A lightweight, fully-offline AI agent for X (Twitter) policy discourse analysis.

Architecture Overview

┌─────────────────────────────────────────────────────────────────┐
│                    DATA LAYER                                   │
│  Sentiment140 CSV  ──►  data/loader.py  ──►  Cleaned DataFrame  │
│  (up to 10,000 keyword-filtered tweets)                         │
└───────────────────────────────┬─────────────────────────────────┘
                                │
           ┌────────────────────┼────────────────────┐
           ▼                    ▼                    ▼
┌──────────────────┐  ┌──────────────────┐  ┌──────────────────────┐
│  SENTIMENT LAYER │  │   TOPIC LAYER    │  │  EMBEDDING LAYER     │
│  VADER           │  │  LDA (sklearn)   │  │  all-MiniLM-L6-v2    │
│  → pos/neg/neu   │  │  → 3 topics +    │  │  → 384-dim vectors   │
│  → compound      │  │    keywords      │  │  → FAISS IndexFlatL2 │
│    score         │  │  → examples      │  │    (persisted)       │
└────────┬─────────┘  └────────┬─────────┘  └──────────┬───────────┘
         │                     │                        │
         └──────────────┬──────┘                        │
                        ▼                               ▼
              ┌──────────────────┐            ┌─────────────────────┐
              │  AGENT LAYER     │◄───────────│   RAG RETRIEVER     │
              │  PolicyAgent     │            │  FAISS search +     │
              │                  │            │  template synthesis  │
              │  Intent router   │            └─────────────────────┘
              │  ┌─────────────┐ │
              │  │ Tool 1:     │ │
              │  │ sentiment   │ │
              │  │ _summary    │ │
              │  ├─────────────┤ │
              │  │ Tool 2:     │ │
              │  │ topic_      │ │
              │  │ exploration │ │
              │  ├─────────────┤ │
              │  │ Tool 3:     │ │
              │  │ rag_qa      │ │
              │  └─────────────┘ │
              └────────┬─────────┘
                       │
                       ▼
              ┌──────────────────┐
              │  REPORT LAYER    │
              │  ReportGenerator │
              │  executive_      │
              │  report.txt      │
              └──────────────────┘

Component Breakdown

1. Data Collection & Processing (`data/loader.py`)
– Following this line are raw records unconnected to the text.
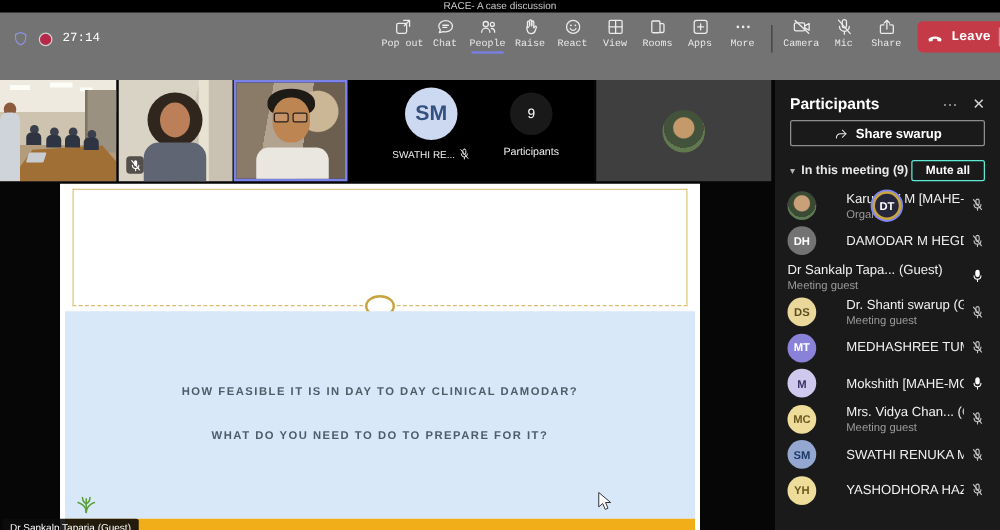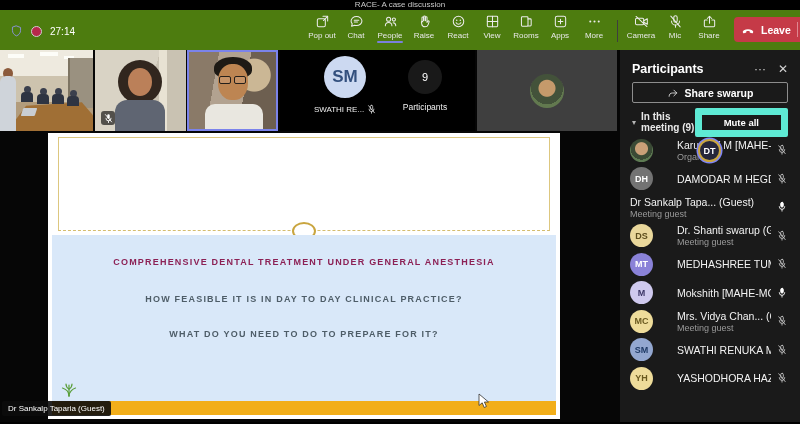"27:14" .toolbar { background: #4d7c0f -> #737373; font-family: none -> Liberation Mono, monospace; height: 40px -> 54px }
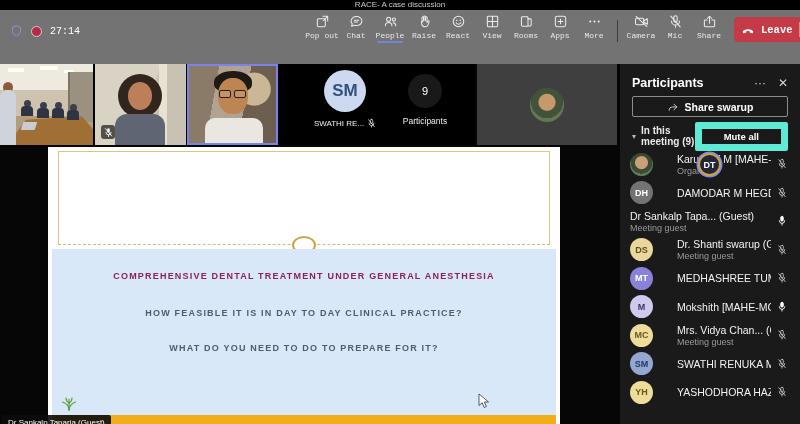"Mute all" .muteall-btn { border: 7px solid #5eead4 -> 1px solid #5eead4; padding: 2px 22px -> 2px 11px }
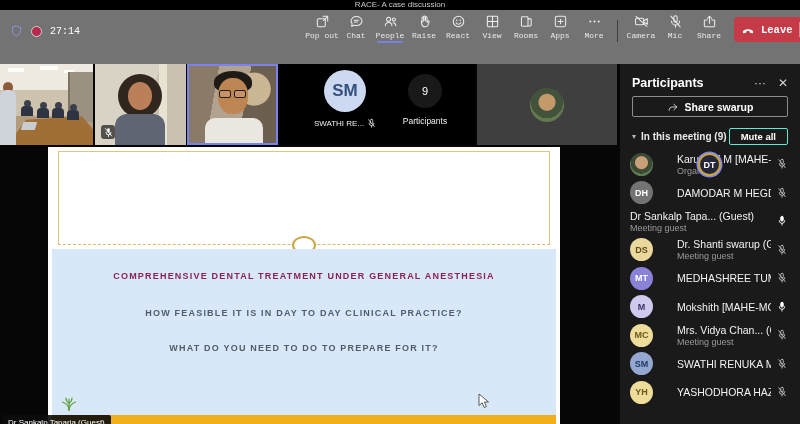"COMPREHENSIVE DENTAL TREATMENT UNDER" div.blue-line { html: <div>COMPREHENSIVE DENTAL TREATMENT UNDER GENERAL ANESTHESIA</div> -> none }
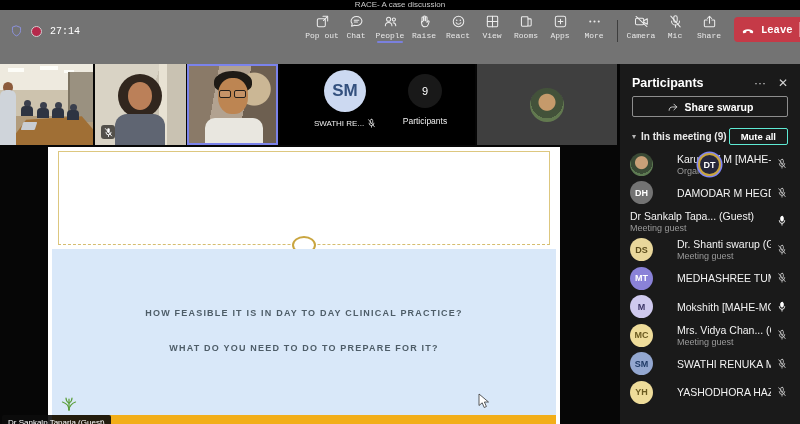"HOW FEASIBLE IT IS IN" div.blue-line { text: PRACTICE -> DAMODAR }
Reads the Sentiment140 CSV (1.6 M tweets, Latin-1 encoding, no header)
Filters rows where text contains the chosen policy keyword (default: healthcare)
Caps at MAX_TWEETS (default: 10,000)
Cleaning pipeline: strip URLs → strip @mentions → keep hashtag words → remove punctuation → lowercase → collapse whitespace

2. Sentiment Analysis (`sentiment/analyzer.py`)

Model: VADER (vaderSentiment)
Classification thresholds (per original VADER paper):

Compound Label

≥ 0.05 Positive

≤ -0.05 Negative

otherwise Neutral
Outputs: sentiment column, sentiment_score, distribution dict, confidence score

3. Topic Modelling (`topics/modeler.py`)

Model: LDA via sklearn.decomposition.LatentDirichletAllocation
Vectorisation: CountVectorizer (max 5,000 features, English stop words)
Extracts top-3 topics with 8 keywords each
Assigns a dominant topic + confidence to every tweet

4. Vector Database & RAG (`embeddings/vectorstore.py`, `rag/retriever.py`)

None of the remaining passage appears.